Kerangka kerja dan sinergi ketiga lembaga
ini mengalami evolusi signifikan dengan diundangkannya Undang-Undang
Republik Indonesia Nomor 4 Tahun 2023 tentang Pengembangan dan Penguatan Sektor
Keuangan, yang selanjutnya disebut “UU P2SK”. Regulasi
ini tidak hanya mempertegas pembagian kewenangan, tetapi juga menandai
pergeseran paradigma fundamental dalam penanganan bank bermasalah. Sebelumnya,
kerangka hukum cenderung bersifat reaktif, di mana tindakan signifikan baru
diambil setelah sebuah bank berada pada kondisi gagal yang parah. UU P2SK,
melalui amendemen terhadap berbagai undang-undang sektoral, memperkenalkan dan
memformalkan tahapan intervensi dini yang lebih terstruktur, seperti penetapan
status “Bank dalam Penyehatan” dan “Bank dalam Resolusi”.

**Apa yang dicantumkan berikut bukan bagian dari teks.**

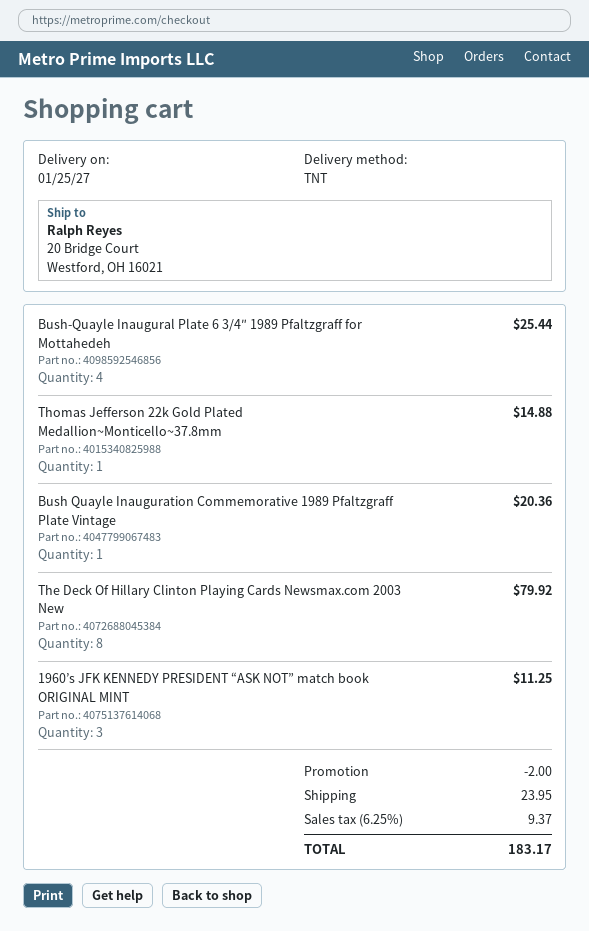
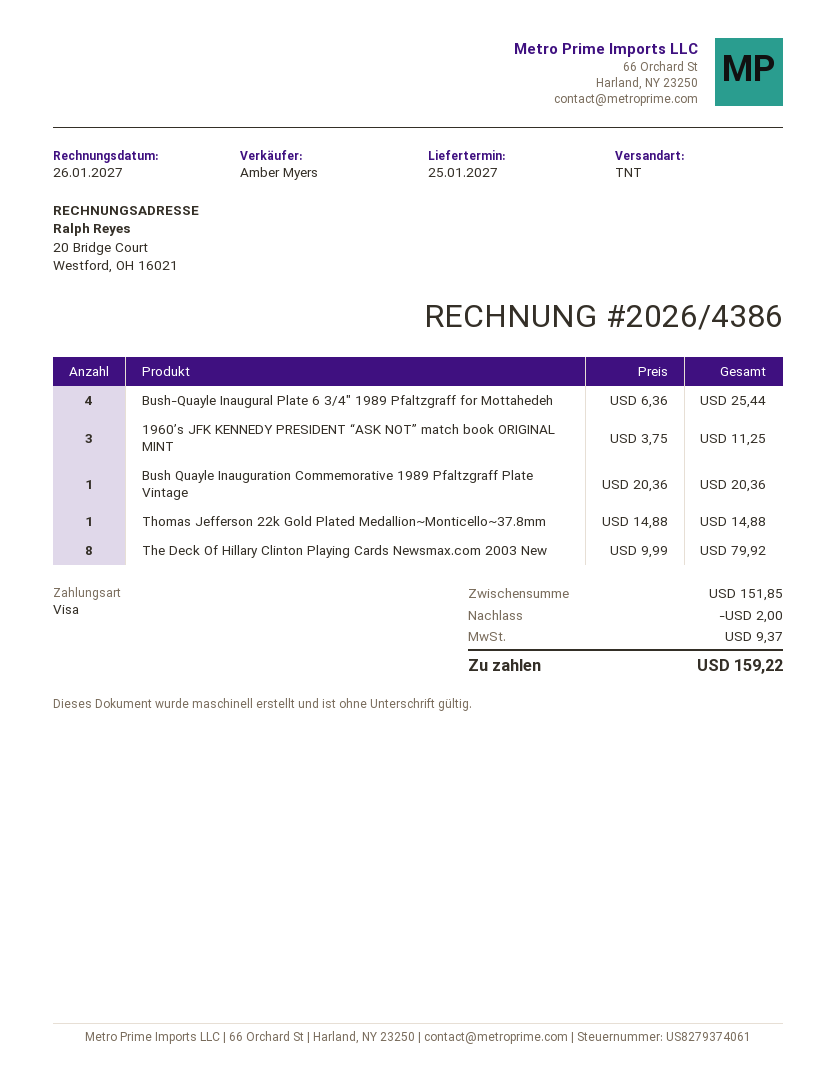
shipping: 23.95 -> none
total: 183.17 -> 159.22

Formalisasi tahapan ini memungkinkan
regulator dan otoritas resolusi untuk melakukan intervensi pada stadium yang
lebih awal, sebuah pendekatan proaktif yang dirancang untuk mencegah kegagalan
total atau meminimalkan biaya dan dampak sistemik jika kegagalan tidak
terhindarkan.
Artikel ini akan melakukan analisis
yuridis-normatif secara komprehensif mengenai bagaimana sinergi dan pembagian
peran antara OJK, LPS, dan BI pasca-UU P2SK membentuk suatu kerangka kerja yang
lebih koheren dan responsif dalam proses likuidasi bank di Indonesia, guna
memitigasi risiko sistemik dan melindungi kepentingan publik secara efektif.

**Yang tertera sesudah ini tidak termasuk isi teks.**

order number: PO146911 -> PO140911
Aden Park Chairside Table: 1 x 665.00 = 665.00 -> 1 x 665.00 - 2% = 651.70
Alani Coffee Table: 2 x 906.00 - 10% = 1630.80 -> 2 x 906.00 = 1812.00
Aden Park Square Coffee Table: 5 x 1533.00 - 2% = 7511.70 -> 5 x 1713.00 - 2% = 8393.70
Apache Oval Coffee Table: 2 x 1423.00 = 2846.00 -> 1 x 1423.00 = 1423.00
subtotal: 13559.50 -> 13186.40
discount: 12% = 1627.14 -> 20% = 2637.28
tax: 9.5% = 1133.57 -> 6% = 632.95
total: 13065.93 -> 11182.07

Definisi dan Kerangka Yuridis Likuidasi Bank
Untuk memahami proses likuidasi bank secara
utuh, penting untuk terlebih dahulu menguraikan definisi yuridis dan
membedakannya dari konsep lain yang berkaitan dalam kerangka hukum perbankan
Indonesia.
Definisi fundamental mengenai likuidasi bank
diatur dalam Peraturan Pemerintah Republik Indonesia Nomor 25 Tahun 1999
tentang Pencabutan Izin Usaha, Pembubaran, dan Likuidasi Bank, yang
selanjutnya disebut “PP 25/1999”. Pasal 1 Angka 4 PP
25/1999 menyatakan bahwa:
“Likuidasi Bank adalah tindakan penyelesaian seluruh hak dan
kewajiban bank sebagai akibat pencabutan izin usaha dan pembubaran badan hukum
bank”.
Definisi ini menegaskan bahwa likuidasi
adalah suatu proses pemberesan (winding-up) yang terjadi setelah
eksistensi operasional dan legalitas bank secara resmi diakhiri melalui
pencabutan izin usaha.
Namun, seiring dengan perkembangan kerangka
JPSK, terutama pasca-UU P2SK, terminologi dalam penanganan bank
gagal menjadi lebih spesifik. Penting untuk membedakan secara tegas antara
konsep “likuidasi” dan “resolusi”.
Resolusi adalah suatu tindakan penanganan
bank bermasalah yang lebih luas, yang dapat mencakup upaya penyelamatan
(misalnya melalui penyertaan modal sementara atau pengalihan aset dan kewajiban
ke bank lain) ataupun likuidasi. Likuidasi, dengan demikian, adalah salah satu
opsi atau hasil akhir dari proses resolusi.
UU P2SK secara formal
memperkenalkan istilah “Bank Dalam Resolusi” sebagai status hukum
krusial yang mendahului tindakan resolusi oleh LPS. Melalui perubahan terhadap Undang-Undang
Republik Indonesia Nomor 24 Tahun 2004 tentang Lembaga Penjamin Simpanan,
yang selanjutnya disebut “UU LPS”, Pasal 1 Angka 7 yang baru
mendefinisikan:
“Bank Dalam Resolusi adalah Bank yang ditetapkan oleh
Otoritas Jasa Keuangan sebagai Bank yang:
a.
mengalami kesulitan keuangan;
b.
membahayakan kelangsungan usahanya; dan
c.
tidak dapat disehatkan oleh Otoritas Jasa Keuangan sesuai
dengan kewenangannya.”.
Definisi ini memiliki implikasi yuridis yang
sangat penting. Pertama, status “Bank Dalam Resolusi” bukanlah status
yang ditentukan sendiri oleh bank atau LPS, melainkan sebuah penetapan
administratif yang menjadi kewenangan absolut OJK sebagai otoritas pengawas.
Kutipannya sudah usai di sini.